Die Bundesagentur für Arbeit ermittelt für Leiharbeiter ein mittleres Monatseinkommen von 1393 Euro. Das sind satte 900 Euro weniger als das, was Beschäftigte ohne Berufsabschluss bekommen.

Der durchschnittliche Leiharbeiter verdient nur 1395 Euro brutto im Monat. Foto: picture-alliance

Über die Löhne von Leiharbeitern ist schon viel spekuliert worden. Jetzt hat die Bundesagentur für Arbeit (BA) in einer großen Einkommens-Analyse eine harte Zahl vorgelegt: Das mittlere Einkommen einer Vollzeitkraft in der Zeitarbeit betrug 2009 gerade einmal 1393 Euro im Monat – brutto und inklusive aller Zuschläge und Jahresleistungen. Das ist erstaunlich wenig, wenn man bedenkt, dass viele Leihkräfte in der Industrie arbeiten, wo die mittleren Löhne der Stammkräfte mehr als doppelt so hoch sind.

Die meisten Zeitarbeiter haben eine Ausbildung.
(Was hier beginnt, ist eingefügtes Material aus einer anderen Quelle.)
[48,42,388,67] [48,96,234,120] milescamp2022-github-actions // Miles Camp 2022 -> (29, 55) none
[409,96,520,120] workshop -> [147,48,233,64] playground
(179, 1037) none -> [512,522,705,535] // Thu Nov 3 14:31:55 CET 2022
Trotzdem verdienen sie oft weniger als unqualifizierte Festangestellte. So liegt das mittlere Gehalt von Leiharbeitern satte 900 Euro unter dem Einkommen von allen Beschäftigten ohne Berufsabschluss. Diese große Lohnkluft erklärt, warum es für Firmen so interessant ist, Leiharbeiter anzuheuern, sagt Markus Grabka, Verteilungsforscher des Deutschen Instituts für Wirtschaftsforschung (DIW).
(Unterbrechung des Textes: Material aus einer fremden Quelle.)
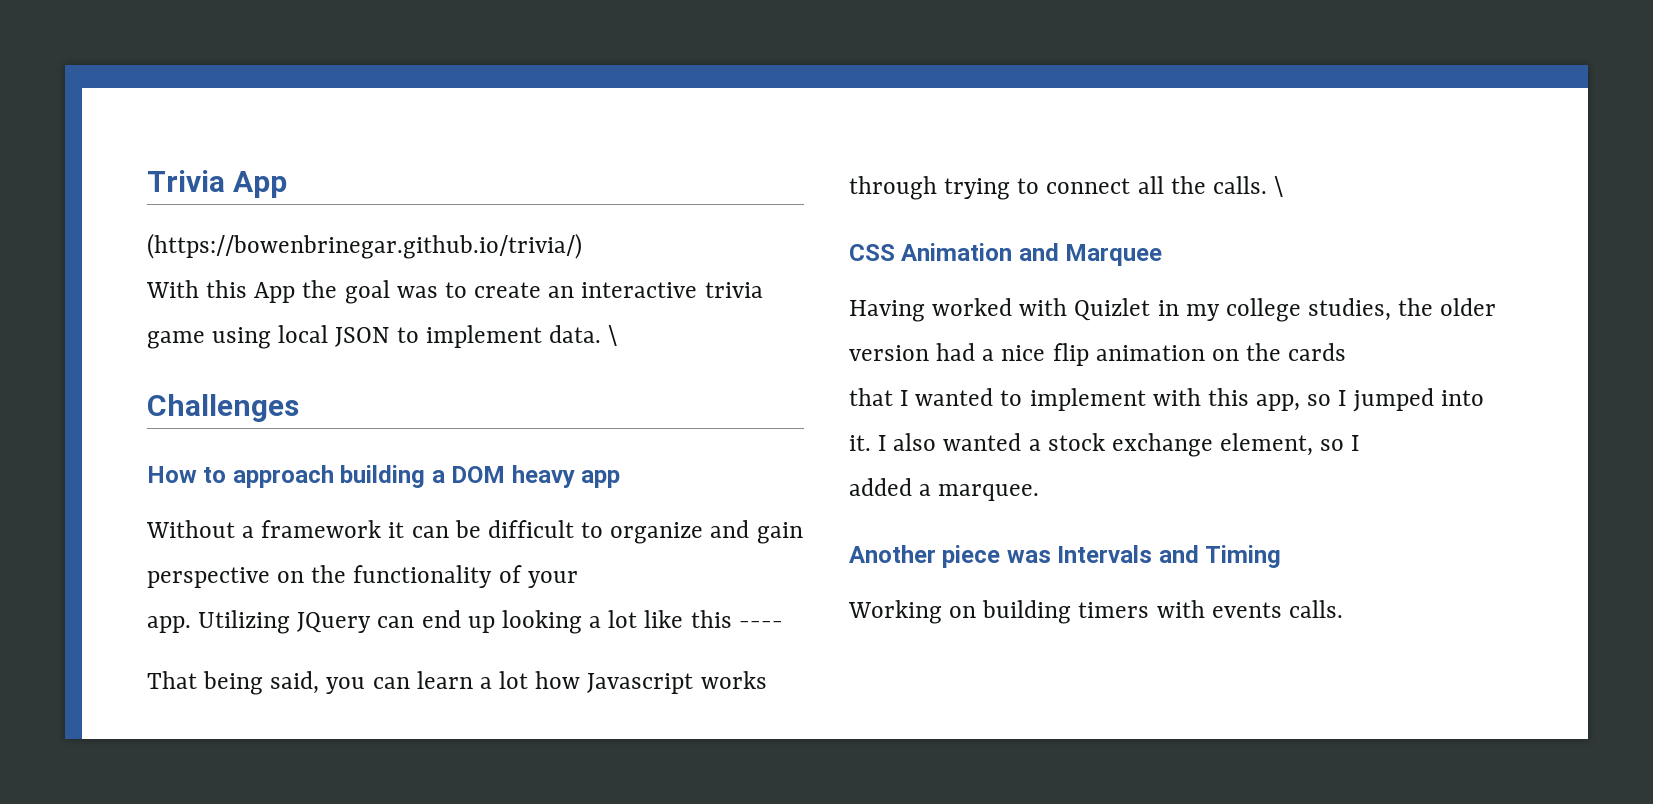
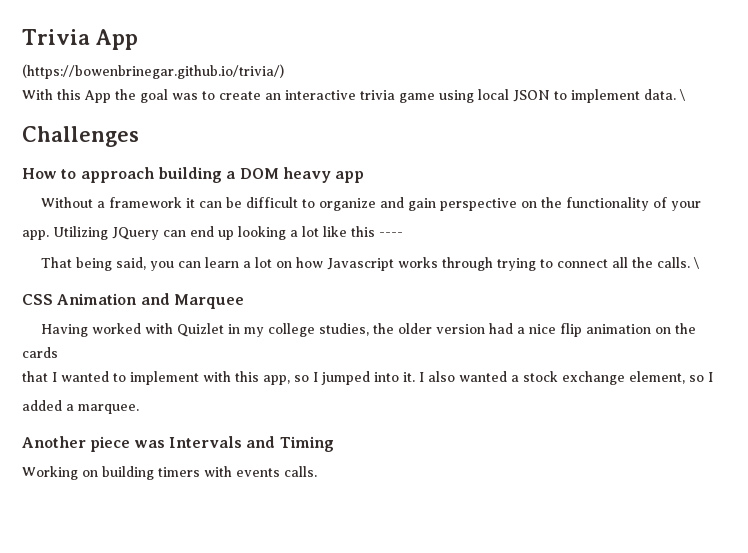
(529, 680) none -> [275,261,292,268] on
In Branchen wie der Pflege oder der Druckindustrie würden „Stammbeschäftigte entlassen und für dieselbe Tätigkeit als Leiharbeitnehmer zu viel geringeren Löhnen wieder eingestellt“, sagte die Vizechefin der Gewerkschaft Verdi, Margret Mönig-Raane, der Frankfurter Rundschau. Dagegen helfe nur ein Gesetz, das gleichen Lohn für gleiche Arbeit vorschreibe.
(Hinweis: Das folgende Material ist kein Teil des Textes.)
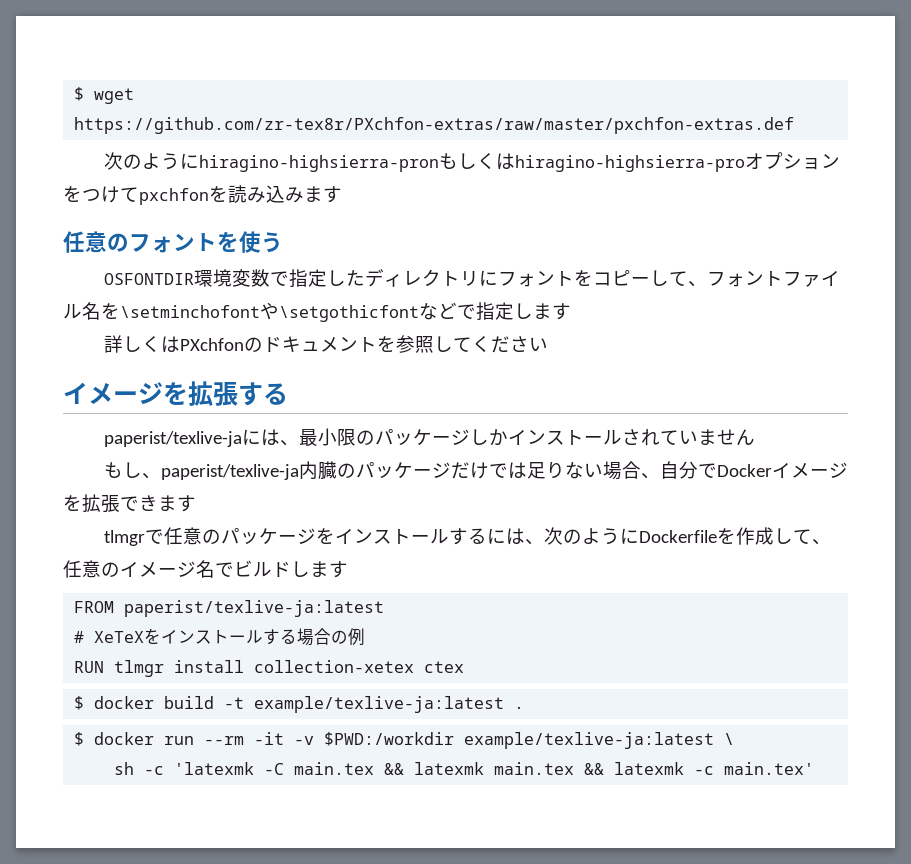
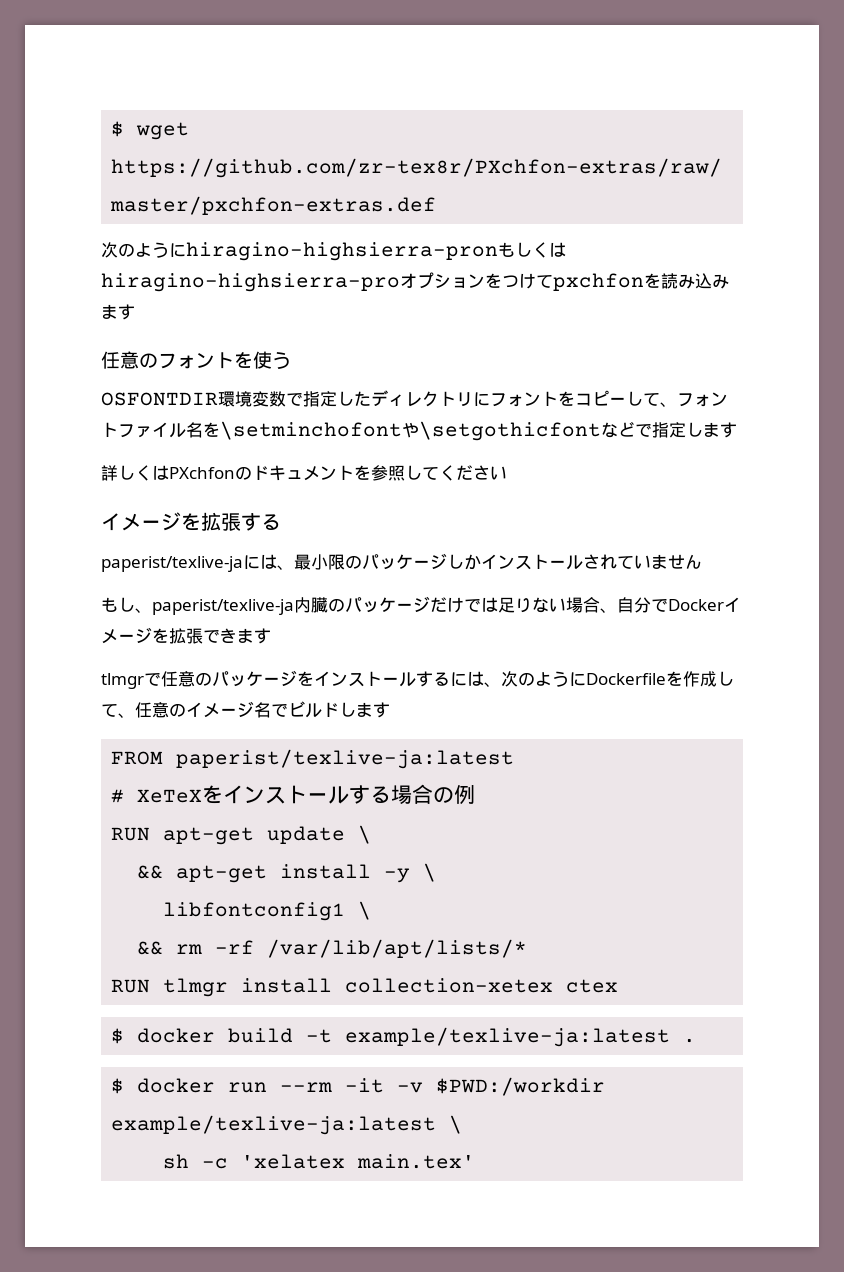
(366, 637) none -> [111,825,372,845] [137,863,437,883] [163,901,372,921] [137,939,528,958] // RUN apt-get update \ // && apt-get install -y \ // libfontconfig1 \ // && rm -rf /var/lib/apt/lists/*
[174,762,715,775] 'latexmk -C main.tex && latexmk main.tex && latexmk -c -> [241,1154,346,1169] 'xelatex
Für die Analyse hat die BA die Löhne aller sozialversicherungspflichtig Vollzeit-Beschäftigten ausgewertet und geschaut, wie hoch die Einkünfte in verschiedenen Branchen und Regionen sind. Demnach verdienen Arbeitnehmer in der Energieversorgung am meisten, Schlusslicht im Branchenranking sind das Gastgewerbe und die Zeitarbeit. Insgesamt ist laut BA der Anteil der Geringverdiener auf mehr als 20 Prozent gestiegen. Zu ähnlichen Ergebnissen kommen andere Studien.

Realeinkommen der ärmsten um zehn Prozent gesunken

Ein anderes Bild zeichnet eine Untersuchung des Roman-Herzog-Instituts, das von den bayerischen Arbeitgeberverbänden getragen wird. Die Autoren haben sich nicht die Bruttolöhne angeschaut, wie es die BA getan hat. Vielmehr betrachteten sie die verfügbaren Nettoeinkommen der Haushalte, inklusive staatlicher Leistungen. Ihr Ergebnis: Es sei ein Mythos, dass die Mittelschicht schrumpft und die Einkommensunterschiede seit den 1990er Jahren wachsen, heißt es in der Studie, die heute offiziell veröffentlicht werden soll.

Doch DIW-Forscher Grabka widerspricht: „Es gibt eindeutige Belege, dass die Einkommensschere auseinandergeht.“ Das Herzog-Institut komme zu einem anderen Ergebnis, weil es pro Jahr nur ein Monatseinkommen anschaue. Man müsse aber die gesamten Jahreseinkünfte betrachten, um Boni, Einmalzahlungen und Kapitaleinkünfte richtig erfassen zu können. Schaue man sich die Jahreseinkommen an, zeige sich: Die Realeinkommen der ärmsten Bürger seien seit 1999 um zehn Prozent gesunken, die Einkünfte der reichsten fünf Prozent dagegen um 23 Prozent gestiegen.